Estou sendo encarado com desprezo.

Droga, nós somos os melhores em conquistarmos o desprezo de alguém.

- Certo, certo. Parece que não vamos conseguir te prender no andar de jogos, e acho que Djinns não precisem se alimentar, não é?

Ela nada disse, apenas continuou ouvindo o que eu dizia como se eu fosse apresentar alguma solução eficiente. Mas não vou.

– Sério, isso tudo não estaria acontecendo se o Rodrigo tivesse me dado a granada de aprisionamento que estava guardada no armazém lá na cobertura. Mas ao invés, ele me da uma bala de borracha na cara.

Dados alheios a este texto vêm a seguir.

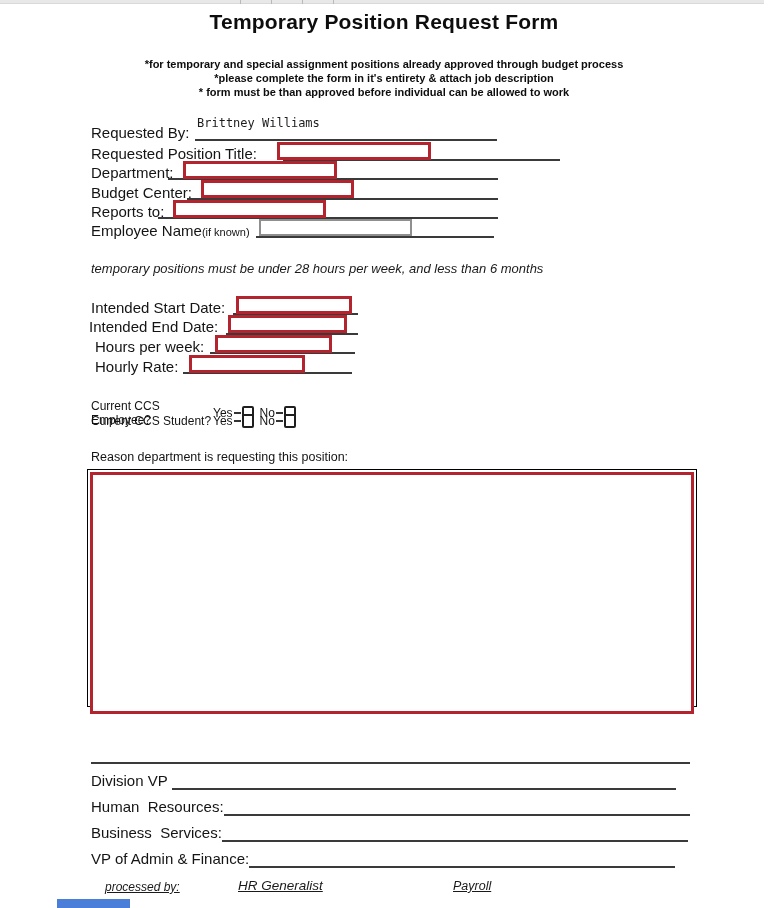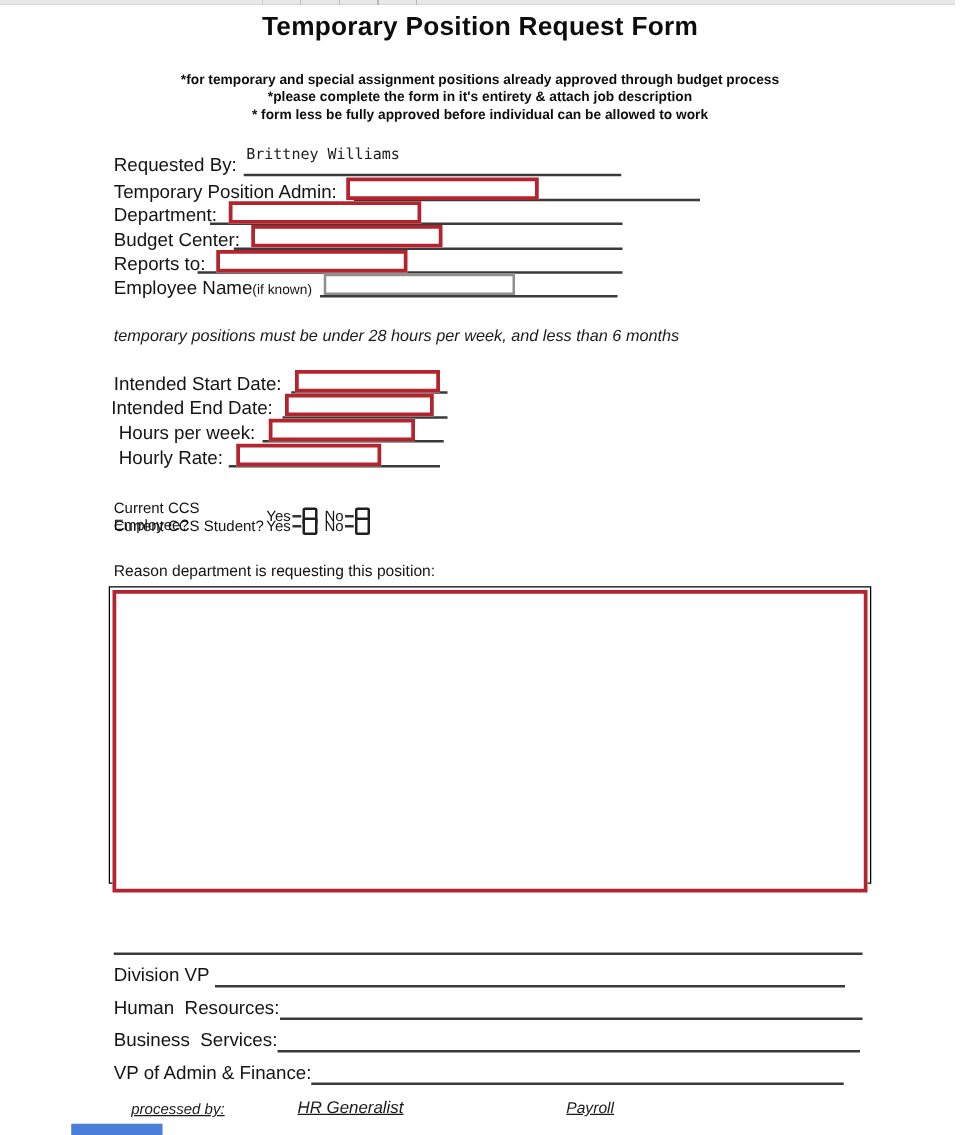"* form less be fully" div { text: less be fully -> must be than }
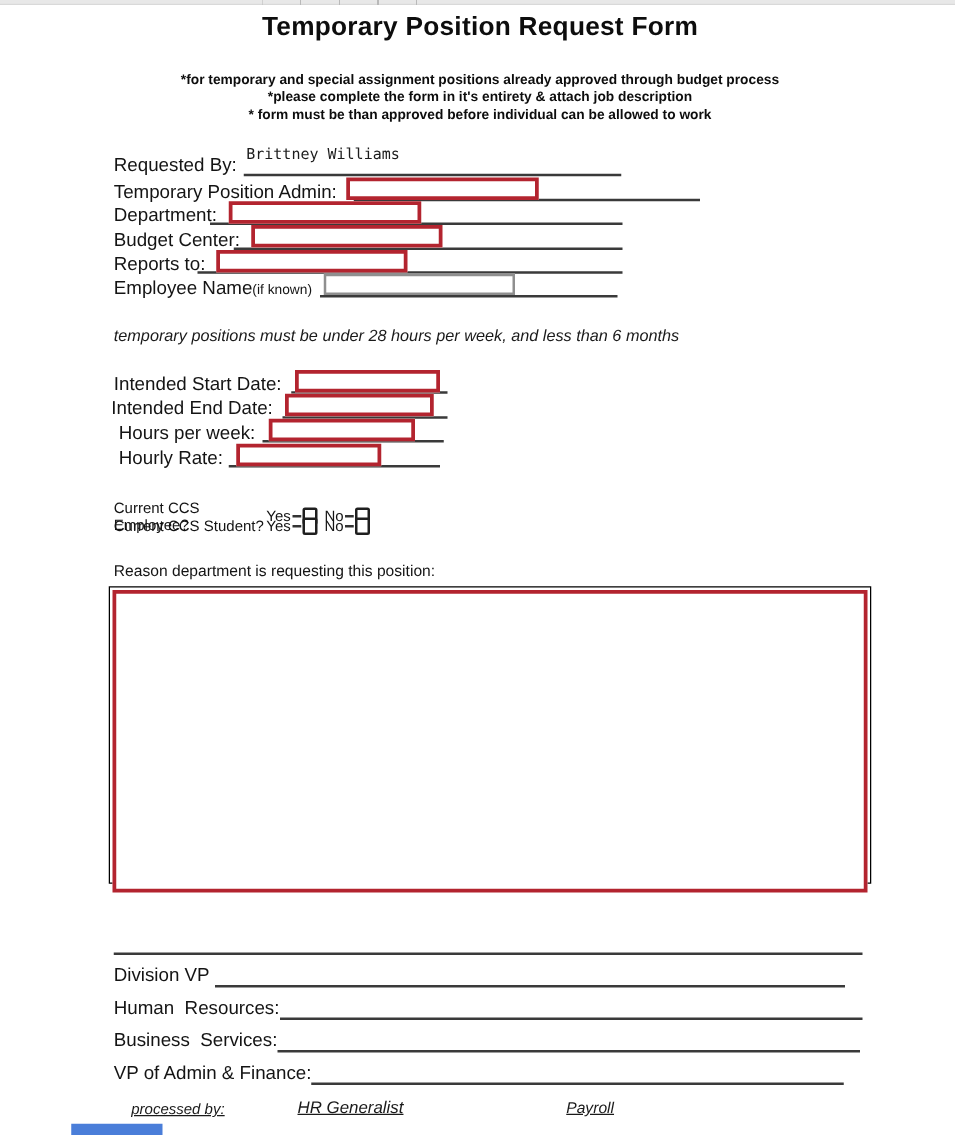"Temporary Position Admin:" div.lbl { text: Temporary Position Admin -> Requested Position Title }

ARRRRRRGH! De onde diabo veio toda essa água fria? Espera, desde quando temos um balde flutuante no teto? Ah... Sim... Entendo.

- Acho que nossos gênios não batem. Gênios, entenderam? Haha. – Tremi de frio e me encolhi.

- Espero que aprenda.

- Não me faça explodir com você.

- Ei, parem com isso. Se vocês quebrarem alguma coisa a culpa vai cair em mim também. E por falar em explodir...

Engoli seco.

É agora.

Adeus a todos. Foi uma boa aventura enquanto durou, por mais monótona que tenha sido seu final.

-Dildo, eu te entreguei algumas granadas na semana passada, não foi?

- UM CAVALO! NÃO, UM PINGUIN! Não, um cavalo-pinguin surgiu na ilha em que descemos e precisei usar! Sim, todas, todas elas!

- Understood.

Entenda você também; isso não era lá uma desculpa estranha neste planeta.

- De toda forma, eu sabia que isso aconteceria, mesmo pedindo para você apenas guardá-las para mim. É bom saber que você serve para testes deste tipo.

Cretino, então eu me remoí tentando esconder isso de você por sete dias à toa? E ainda por cima, era um teste?! Já pensou se elas funcionam de uma maneira errada? Eu podia ter me explodido junto!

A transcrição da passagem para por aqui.